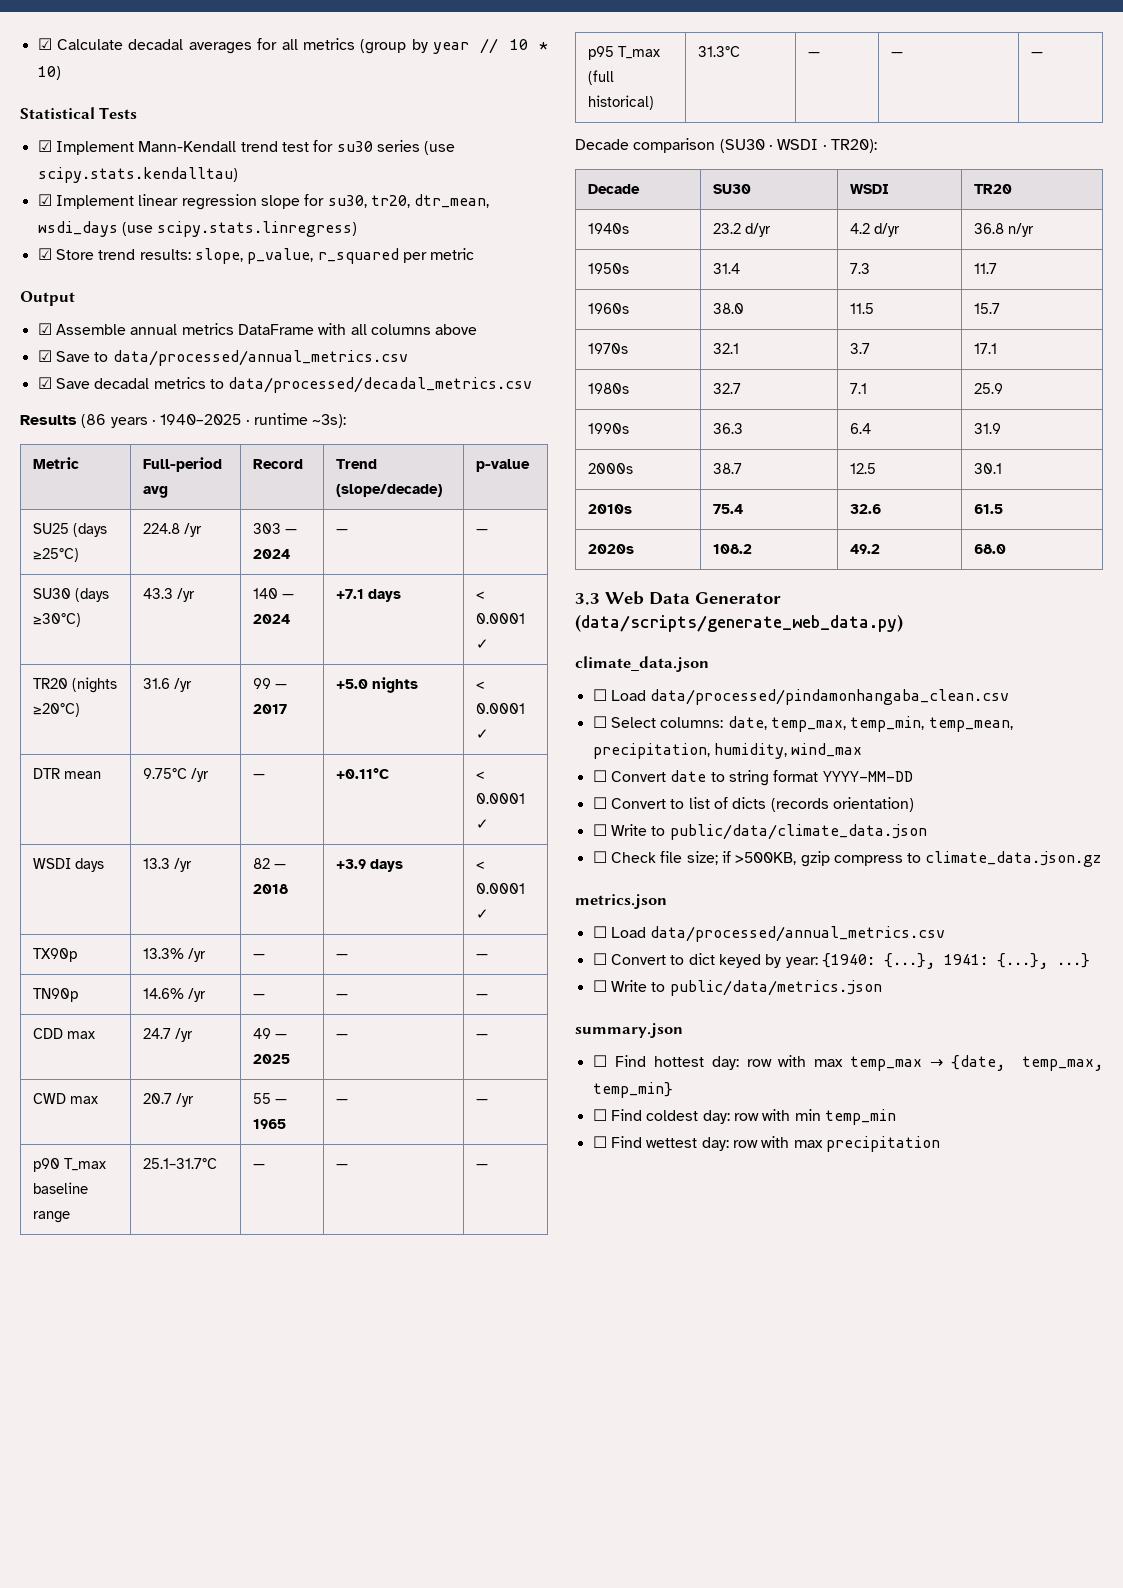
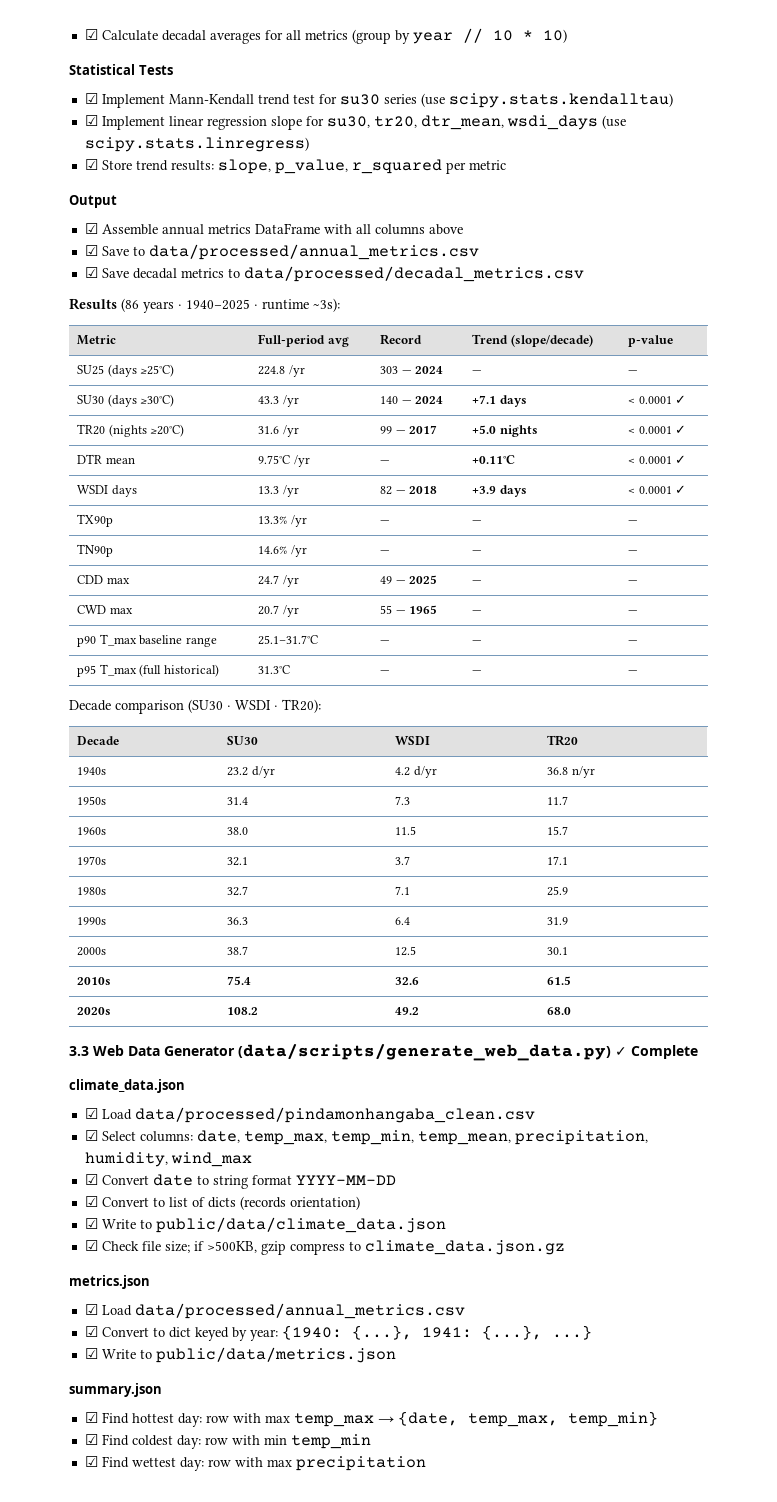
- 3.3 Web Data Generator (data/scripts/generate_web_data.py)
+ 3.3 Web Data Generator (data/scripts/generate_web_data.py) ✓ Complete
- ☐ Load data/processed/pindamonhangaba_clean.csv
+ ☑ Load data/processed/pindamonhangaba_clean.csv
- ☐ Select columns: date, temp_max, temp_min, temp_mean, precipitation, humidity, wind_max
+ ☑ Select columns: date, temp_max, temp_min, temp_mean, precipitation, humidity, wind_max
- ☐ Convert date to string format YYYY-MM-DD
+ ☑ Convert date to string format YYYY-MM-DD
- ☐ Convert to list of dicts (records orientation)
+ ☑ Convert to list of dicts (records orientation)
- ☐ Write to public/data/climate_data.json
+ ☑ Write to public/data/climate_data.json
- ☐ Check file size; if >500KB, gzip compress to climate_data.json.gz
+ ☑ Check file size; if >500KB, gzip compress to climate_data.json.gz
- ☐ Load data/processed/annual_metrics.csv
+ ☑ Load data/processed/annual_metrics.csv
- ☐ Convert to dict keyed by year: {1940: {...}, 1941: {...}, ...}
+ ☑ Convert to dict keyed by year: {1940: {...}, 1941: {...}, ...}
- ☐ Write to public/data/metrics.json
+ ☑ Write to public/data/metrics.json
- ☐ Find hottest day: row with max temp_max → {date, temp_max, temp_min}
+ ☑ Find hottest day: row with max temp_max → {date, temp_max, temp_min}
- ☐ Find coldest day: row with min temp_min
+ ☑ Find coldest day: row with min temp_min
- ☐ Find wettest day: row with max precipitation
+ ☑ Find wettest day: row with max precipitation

════

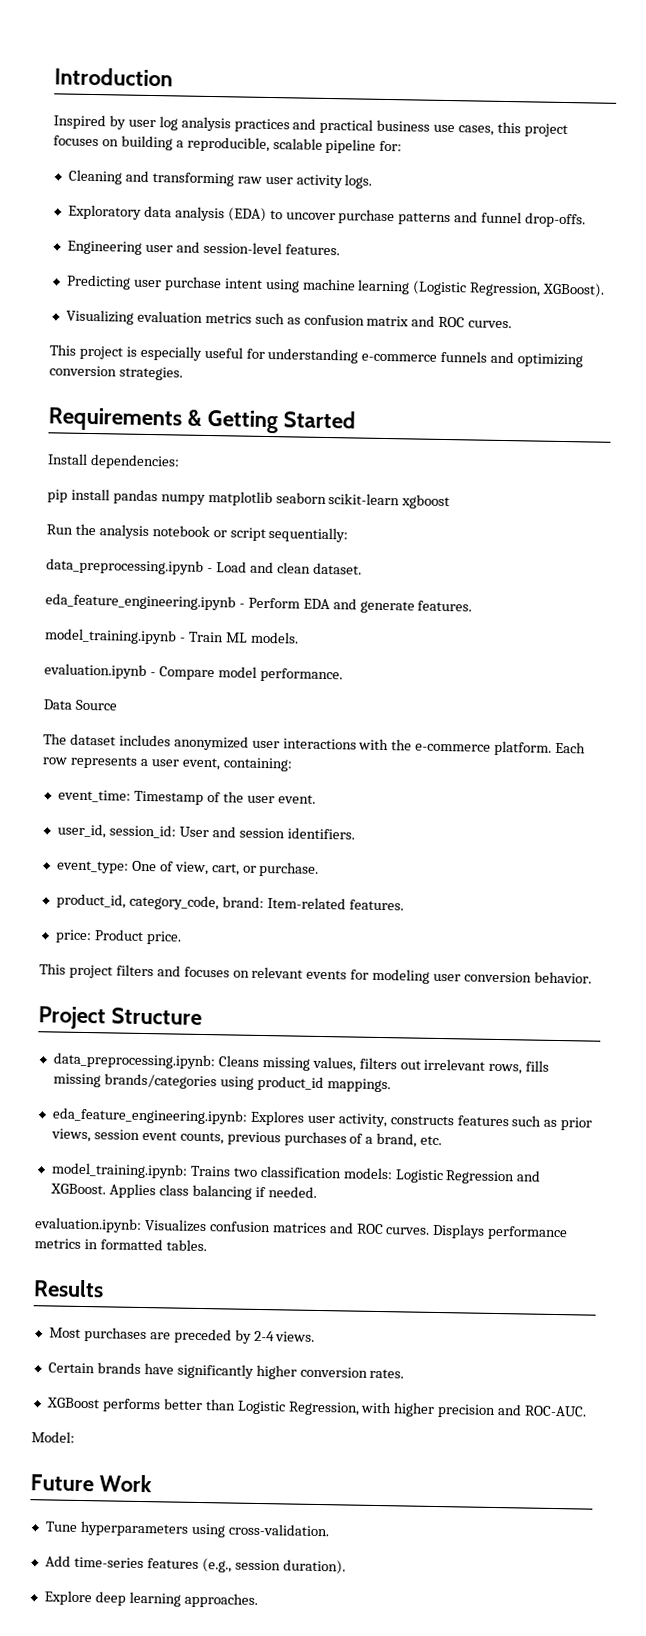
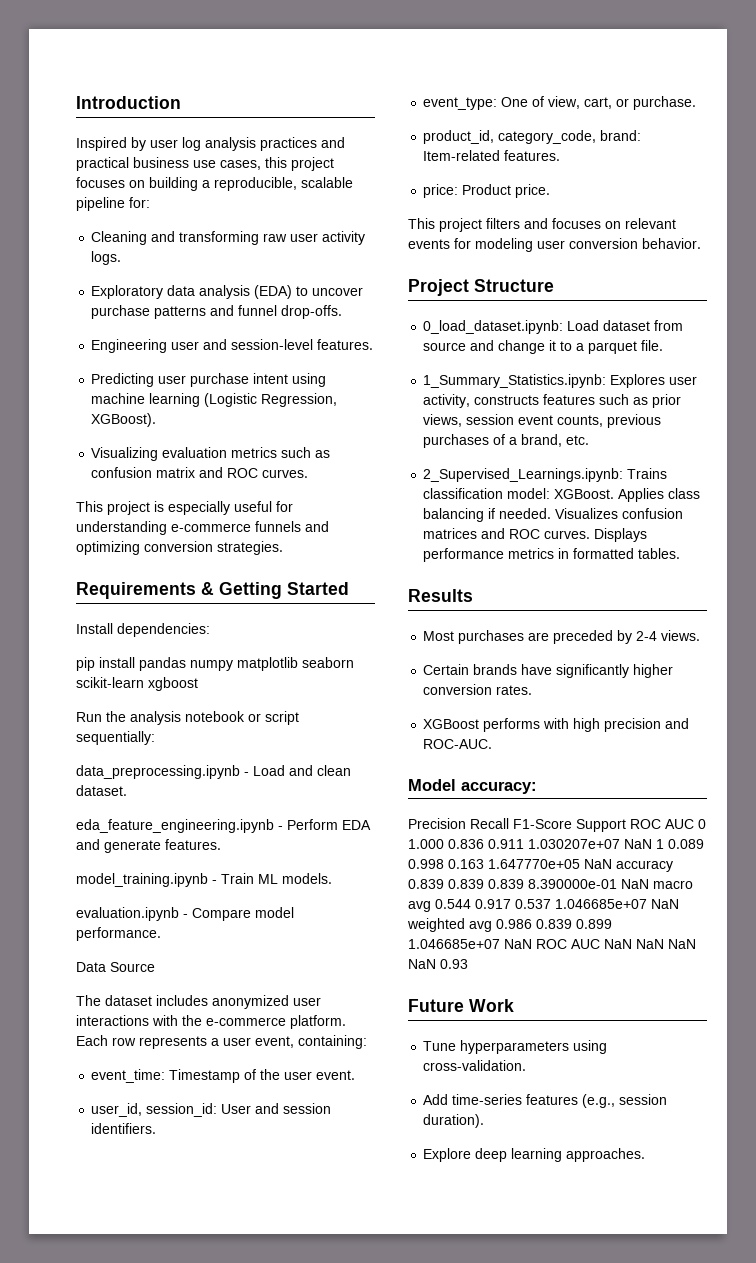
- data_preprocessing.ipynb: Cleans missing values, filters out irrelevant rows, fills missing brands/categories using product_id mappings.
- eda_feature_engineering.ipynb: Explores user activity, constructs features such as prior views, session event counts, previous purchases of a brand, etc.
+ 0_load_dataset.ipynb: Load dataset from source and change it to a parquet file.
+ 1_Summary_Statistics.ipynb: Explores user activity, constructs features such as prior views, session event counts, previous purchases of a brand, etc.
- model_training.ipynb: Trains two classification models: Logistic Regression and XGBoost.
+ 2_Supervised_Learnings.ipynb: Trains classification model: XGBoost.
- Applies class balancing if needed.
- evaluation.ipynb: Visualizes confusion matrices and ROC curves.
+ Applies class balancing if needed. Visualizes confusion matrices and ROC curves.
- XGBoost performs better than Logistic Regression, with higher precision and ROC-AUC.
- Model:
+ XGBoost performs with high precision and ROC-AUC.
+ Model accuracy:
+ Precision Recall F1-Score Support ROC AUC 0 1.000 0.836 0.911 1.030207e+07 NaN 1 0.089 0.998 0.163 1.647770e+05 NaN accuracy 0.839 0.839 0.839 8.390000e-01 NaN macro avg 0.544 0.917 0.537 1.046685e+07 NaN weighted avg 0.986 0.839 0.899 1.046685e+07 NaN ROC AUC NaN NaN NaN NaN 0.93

════

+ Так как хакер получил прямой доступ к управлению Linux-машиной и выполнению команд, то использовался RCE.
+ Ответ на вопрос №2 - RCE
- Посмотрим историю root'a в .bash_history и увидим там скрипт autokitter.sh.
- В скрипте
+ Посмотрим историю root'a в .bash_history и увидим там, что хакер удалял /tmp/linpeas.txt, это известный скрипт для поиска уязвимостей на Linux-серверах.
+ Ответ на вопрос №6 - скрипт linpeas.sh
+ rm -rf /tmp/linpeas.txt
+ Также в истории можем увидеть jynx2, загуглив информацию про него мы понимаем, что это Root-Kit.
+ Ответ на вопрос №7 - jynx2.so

════

## TASK TO COMPLETE
Scan the material above for lines holding the string "Check" and copy those lines.

## TASK OUTPUT
- ☐ Check file size; if >500KB, gzip compress to climate_data.json.gz
+ ☑ Check file size; if >500KB, gzip compress to climate_data.json.gz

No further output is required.